▶ _Exercise description_
Take the lines below beginning at the line that has "[174,422,183,431] 4 -> [229,452,241,465] 5" and stopping after the line that has "[432,171,475,185] [52,196,153,214] this", and print them exactly as they are, with no other lines.

==== Input data ====

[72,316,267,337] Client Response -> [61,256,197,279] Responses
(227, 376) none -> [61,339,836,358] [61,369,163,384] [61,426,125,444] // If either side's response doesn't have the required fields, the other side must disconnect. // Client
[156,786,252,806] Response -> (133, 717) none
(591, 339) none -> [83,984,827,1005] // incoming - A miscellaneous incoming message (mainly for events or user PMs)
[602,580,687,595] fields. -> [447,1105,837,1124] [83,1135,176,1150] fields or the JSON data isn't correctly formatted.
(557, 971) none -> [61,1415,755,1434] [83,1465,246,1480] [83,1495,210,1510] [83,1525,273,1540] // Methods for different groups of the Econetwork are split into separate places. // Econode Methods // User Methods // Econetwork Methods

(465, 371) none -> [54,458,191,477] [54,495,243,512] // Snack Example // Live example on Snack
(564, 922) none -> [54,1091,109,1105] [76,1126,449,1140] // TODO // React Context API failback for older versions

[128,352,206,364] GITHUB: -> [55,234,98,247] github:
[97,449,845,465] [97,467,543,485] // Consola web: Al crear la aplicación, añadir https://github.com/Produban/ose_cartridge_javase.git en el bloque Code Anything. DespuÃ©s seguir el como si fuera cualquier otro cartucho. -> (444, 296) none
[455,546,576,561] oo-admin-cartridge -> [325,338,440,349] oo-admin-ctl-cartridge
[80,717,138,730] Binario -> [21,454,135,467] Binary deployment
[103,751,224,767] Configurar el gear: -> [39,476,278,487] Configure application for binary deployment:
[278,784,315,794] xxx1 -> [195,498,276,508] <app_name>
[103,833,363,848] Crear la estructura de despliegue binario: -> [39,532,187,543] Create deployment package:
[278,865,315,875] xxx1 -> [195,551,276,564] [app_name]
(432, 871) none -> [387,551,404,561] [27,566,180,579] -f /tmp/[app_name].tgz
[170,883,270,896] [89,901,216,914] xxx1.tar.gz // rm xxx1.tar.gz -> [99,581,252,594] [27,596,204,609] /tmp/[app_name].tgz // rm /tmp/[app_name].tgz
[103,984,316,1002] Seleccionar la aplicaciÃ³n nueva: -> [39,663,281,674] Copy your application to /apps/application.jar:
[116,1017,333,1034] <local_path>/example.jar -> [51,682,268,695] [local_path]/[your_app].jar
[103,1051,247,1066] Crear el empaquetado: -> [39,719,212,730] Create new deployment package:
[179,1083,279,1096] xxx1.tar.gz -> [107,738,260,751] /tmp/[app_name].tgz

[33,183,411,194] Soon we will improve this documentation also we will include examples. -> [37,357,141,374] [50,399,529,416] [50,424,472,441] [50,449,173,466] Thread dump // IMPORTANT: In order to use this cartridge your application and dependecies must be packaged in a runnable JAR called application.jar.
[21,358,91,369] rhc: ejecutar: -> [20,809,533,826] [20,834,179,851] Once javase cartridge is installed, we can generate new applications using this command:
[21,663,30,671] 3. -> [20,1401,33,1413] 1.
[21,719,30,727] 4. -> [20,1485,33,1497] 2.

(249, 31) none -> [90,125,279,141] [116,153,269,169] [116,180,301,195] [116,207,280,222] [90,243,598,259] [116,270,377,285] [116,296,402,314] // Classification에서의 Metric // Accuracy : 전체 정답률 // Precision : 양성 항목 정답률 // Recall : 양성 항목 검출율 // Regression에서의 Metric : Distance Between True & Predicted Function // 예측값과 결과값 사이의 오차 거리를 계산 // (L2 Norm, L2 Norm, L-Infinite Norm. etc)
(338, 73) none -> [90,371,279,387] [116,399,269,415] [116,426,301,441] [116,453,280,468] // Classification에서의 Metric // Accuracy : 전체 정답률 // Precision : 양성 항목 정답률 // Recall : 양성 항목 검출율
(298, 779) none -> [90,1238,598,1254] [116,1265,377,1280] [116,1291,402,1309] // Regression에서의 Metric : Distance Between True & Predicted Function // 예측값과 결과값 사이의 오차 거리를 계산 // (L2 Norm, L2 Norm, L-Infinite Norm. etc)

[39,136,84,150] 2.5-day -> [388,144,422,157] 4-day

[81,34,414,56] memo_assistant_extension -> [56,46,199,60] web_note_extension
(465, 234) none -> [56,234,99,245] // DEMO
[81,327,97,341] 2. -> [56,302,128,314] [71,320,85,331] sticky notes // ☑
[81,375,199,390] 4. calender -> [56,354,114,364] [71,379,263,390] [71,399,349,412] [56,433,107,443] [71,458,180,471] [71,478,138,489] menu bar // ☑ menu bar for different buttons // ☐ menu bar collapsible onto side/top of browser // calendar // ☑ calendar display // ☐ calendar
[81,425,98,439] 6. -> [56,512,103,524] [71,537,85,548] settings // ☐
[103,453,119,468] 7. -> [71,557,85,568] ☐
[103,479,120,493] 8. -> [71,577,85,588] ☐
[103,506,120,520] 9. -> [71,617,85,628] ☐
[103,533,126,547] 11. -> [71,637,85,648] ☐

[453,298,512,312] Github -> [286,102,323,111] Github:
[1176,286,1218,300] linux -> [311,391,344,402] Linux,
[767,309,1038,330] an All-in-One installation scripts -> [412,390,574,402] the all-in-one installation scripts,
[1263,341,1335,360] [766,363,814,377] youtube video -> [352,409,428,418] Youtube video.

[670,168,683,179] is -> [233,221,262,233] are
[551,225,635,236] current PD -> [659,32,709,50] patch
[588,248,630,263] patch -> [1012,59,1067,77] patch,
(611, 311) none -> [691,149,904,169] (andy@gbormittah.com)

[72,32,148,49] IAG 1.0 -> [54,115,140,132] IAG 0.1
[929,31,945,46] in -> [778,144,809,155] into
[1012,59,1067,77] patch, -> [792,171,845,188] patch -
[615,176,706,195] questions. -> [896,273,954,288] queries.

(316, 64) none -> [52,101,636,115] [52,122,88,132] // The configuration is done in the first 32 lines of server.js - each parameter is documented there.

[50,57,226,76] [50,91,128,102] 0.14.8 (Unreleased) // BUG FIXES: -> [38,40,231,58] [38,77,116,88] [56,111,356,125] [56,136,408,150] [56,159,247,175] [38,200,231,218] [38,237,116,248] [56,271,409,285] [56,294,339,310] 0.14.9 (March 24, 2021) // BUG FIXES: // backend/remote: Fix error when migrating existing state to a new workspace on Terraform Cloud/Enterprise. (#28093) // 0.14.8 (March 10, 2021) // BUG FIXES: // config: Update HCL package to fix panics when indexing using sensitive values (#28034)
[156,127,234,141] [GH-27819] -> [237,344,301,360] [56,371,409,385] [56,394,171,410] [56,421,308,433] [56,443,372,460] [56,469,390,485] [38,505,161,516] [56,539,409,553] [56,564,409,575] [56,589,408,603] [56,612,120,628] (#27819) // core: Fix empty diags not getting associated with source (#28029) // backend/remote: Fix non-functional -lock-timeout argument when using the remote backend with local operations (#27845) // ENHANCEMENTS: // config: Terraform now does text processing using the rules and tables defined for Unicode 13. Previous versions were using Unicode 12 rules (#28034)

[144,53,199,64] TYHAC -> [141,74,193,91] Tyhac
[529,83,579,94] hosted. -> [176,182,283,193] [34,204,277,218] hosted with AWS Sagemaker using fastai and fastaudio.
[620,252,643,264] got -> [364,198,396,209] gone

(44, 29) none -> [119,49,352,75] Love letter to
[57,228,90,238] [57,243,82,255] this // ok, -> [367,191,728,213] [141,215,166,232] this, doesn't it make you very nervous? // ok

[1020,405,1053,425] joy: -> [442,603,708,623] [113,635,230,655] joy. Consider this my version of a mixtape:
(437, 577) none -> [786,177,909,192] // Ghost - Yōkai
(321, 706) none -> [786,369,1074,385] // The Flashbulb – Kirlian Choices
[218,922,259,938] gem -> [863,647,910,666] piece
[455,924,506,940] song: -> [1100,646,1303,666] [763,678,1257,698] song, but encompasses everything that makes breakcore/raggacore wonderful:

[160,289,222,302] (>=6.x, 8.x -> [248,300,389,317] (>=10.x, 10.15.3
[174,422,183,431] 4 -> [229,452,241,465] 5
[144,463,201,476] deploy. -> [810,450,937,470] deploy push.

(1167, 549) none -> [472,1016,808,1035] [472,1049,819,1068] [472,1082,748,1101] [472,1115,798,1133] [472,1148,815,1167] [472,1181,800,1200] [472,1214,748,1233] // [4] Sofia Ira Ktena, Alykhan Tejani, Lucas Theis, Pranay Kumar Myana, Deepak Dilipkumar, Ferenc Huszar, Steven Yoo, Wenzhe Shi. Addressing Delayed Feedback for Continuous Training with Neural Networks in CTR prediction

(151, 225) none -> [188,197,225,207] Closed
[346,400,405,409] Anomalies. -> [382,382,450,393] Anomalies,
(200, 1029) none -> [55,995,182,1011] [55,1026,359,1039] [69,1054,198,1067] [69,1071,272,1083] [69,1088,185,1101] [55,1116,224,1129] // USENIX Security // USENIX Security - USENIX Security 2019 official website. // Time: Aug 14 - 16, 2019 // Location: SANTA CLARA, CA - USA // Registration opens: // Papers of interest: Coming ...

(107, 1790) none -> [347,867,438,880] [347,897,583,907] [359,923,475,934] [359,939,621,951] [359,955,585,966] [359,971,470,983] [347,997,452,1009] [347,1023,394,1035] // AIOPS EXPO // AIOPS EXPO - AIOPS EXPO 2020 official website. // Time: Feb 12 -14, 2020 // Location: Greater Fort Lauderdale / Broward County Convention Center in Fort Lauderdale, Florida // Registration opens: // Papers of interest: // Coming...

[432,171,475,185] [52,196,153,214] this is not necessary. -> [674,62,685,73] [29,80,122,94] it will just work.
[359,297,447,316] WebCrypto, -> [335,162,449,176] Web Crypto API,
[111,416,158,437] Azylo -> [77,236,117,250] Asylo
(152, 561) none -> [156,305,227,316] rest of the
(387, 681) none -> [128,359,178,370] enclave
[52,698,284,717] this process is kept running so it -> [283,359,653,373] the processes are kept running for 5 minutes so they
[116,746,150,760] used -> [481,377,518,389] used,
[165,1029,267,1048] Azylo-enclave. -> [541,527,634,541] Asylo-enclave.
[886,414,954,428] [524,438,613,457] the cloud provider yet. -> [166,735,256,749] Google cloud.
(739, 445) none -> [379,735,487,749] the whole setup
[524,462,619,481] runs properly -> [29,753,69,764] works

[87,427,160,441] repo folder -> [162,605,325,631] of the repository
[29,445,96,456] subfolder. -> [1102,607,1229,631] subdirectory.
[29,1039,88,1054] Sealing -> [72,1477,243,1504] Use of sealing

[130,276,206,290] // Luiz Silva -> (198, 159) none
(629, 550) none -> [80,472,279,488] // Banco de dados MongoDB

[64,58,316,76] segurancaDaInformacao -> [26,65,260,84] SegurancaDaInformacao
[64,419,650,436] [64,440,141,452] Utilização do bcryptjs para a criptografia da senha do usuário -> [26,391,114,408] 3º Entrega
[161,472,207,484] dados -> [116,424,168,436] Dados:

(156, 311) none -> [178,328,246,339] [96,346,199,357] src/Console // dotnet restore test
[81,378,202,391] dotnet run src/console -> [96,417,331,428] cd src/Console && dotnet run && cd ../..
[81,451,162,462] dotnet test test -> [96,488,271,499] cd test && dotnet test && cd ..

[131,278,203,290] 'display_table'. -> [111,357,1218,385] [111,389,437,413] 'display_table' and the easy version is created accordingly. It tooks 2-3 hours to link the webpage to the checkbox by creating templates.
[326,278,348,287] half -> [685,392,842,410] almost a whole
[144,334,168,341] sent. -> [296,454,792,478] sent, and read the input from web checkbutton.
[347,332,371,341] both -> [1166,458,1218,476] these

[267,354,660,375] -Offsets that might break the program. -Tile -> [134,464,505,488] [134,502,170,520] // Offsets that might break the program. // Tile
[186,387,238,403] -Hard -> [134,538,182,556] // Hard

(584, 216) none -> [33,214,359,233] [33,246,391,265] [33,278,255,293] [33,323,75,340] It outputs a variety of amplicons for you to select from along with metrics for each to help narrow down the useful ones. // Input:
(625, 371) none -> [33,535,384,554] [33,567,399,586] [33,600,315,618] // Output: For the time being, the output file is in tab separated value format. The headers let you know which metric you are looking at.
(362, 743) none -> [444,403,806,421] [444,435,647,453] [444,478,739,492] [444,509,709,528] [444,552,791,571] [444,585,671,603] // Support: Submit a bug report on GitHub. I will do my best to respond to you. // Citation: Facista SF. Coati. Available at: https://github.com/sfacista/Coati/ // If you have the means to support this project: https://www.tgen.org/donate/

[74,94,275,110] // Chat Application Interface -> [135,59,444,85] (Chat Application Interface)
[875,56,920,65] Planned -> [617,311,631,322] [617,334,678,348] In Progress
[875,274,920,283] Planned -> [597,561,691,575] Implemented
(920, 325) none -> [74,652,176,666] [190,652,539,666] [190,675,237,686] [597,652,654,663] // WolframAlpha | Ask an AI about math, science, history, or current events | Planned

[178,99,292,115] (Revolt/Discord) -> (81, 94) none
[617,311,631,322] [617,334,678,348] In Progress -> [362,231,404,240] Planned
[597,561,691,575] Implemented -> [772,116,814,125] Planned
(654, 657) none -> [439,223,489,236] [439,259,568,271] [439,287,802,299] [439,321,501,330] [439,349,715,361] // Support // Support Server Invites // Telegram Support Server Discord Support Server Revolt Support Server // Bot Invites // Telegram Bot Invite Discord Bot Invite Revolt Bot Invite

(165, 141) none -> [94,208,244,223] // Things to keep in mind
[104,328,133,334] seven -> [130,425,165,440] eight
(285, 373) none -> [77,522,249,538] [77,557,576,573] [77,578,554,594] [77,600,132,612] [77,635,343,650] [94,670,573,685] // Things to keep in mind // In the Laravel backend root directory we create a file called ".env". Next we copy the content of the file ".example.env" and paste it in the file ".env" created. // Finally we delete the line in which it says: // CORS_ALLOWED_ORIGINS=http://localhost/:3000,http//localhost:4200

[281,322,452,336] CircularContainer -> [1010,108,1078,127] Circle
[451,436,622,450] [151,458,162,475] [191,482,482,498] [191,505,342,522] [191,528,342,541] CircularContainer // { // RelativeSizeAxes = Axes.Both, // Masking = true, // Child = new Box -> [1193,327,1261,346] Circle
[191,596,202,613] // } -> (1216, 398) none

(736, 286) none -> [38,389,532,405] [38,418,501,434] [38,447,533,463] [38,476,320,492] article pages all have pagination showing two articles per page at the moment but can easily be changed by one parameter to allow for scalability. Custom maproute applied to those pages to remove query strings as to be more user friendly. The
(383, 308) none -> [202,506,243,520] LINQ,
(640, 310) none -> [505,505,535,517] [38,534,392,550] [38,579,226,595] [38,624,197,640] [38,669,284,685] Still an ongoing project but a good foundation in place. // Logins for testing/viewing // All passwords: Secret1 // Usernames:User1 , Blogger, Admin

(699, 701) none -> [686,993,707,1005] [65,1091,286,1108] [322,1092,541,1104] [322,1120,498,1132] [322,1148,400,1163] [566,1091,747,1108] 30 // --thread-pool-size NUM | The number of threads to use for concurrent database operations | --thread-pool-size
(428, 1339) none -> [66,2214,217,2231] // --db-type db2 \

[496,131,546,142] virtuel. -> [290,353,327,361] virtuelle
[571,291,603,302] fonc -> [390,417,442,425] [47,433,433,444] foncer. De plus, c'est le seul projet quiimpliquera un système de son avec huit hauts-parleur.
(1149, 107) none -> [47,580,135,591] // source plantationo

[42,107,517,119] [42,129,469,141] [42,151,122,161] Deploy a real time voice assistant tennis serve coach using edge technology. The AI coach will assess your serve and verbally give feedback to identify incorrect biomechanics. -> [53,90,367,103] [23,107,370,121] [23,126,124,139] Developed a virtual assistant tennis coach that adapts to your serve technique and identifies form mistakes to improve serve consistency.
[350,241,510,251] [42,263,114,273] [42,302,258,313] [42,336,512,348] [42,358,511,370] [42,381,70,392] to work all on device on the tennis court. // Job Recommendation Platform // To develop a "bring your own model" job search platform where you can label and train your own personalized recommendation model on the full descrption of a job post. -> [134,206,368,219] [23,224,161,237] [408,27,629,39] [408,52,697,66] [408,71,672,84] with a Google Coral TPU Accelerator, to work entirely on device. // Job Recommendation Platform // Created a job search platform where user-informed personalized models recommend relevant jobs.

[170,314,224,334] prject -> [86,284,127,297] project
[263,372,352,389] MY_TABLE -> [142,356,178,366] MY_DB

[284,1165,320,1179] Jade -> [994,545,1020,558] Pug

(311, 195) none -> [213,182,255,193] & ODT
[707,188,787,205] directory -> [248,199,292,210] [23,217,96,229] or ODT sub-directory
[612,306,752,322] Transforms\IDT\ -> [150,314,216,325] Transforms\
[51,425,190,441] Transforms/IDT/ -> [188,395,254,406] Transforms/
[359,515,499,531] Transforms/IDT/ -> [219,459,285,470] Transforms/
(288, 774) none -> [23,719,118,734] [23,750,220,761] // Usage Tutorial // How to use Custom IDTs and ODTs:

====

▶ _Exercise output_
[174,422,183,431] 4 -> [229,452,241,465] 5
[144,463,201,476] deploy. -> [810,450,937,470] deploy push.

(1167, 549) none -> [472,1016,808,1035] [472,1049,819,1068] [472,1082,748,1101] [472,1115,798,1133] [472,1148,815,1167] [472,1181,800,1200] [472,1214,748,1233] // [4] Sofia Ira Ktena, Alykhan Tejani, Lucas Theis, Pranay Kumar Myana, Deepak Dilipkumar, Ferenc Huszar, Steven Yoo, Wenzhe Shi. Addressing Delayed Feedback for Continuous Training with Neural Networks in CTR prediction

(151, 225) none -> [188,197,225,207] Closed
[346,400,405,409] Anomalies. -> [382,382,450,393] Anomalies,
(200, 1029) none -> [55,995,182,1011] [55,1026,359,1039] [69,1054,198,1067] [69,1071,272,1083] [69,1088,185,1101] [55,1116,224,1129] // USENIX Security // USENIX Security - USENIX Security 2019 official website. // Time: Aug 14 - 16, 2019 // Location: SANTA CLARA, CA - USA // Registration opens: // Papers of interest: Coming ...

(107, 1790) none -> [347,867,438,880] [347,897,583,907] [359,923,475,934] [359,939,621,951] [359,955,585,966] [359,971,470,983] [347,997,452,1009] [347,1023,394,1035] // AIOPS EXPO // AIOPS EXPO - AIOPS EXPO 2020 official website. // Time: Feb 12 -14, 2020 // Location: Greater Fort Lauderdale / Broward County Convention Center in Fort Lauderdale, Florida // Registration opens: // Papers of interest: // Coming...

[432,171,475,185] [52,196,153,214] this is not necessary. -> [674,62,685,73] [29,80,122,94] it will just work.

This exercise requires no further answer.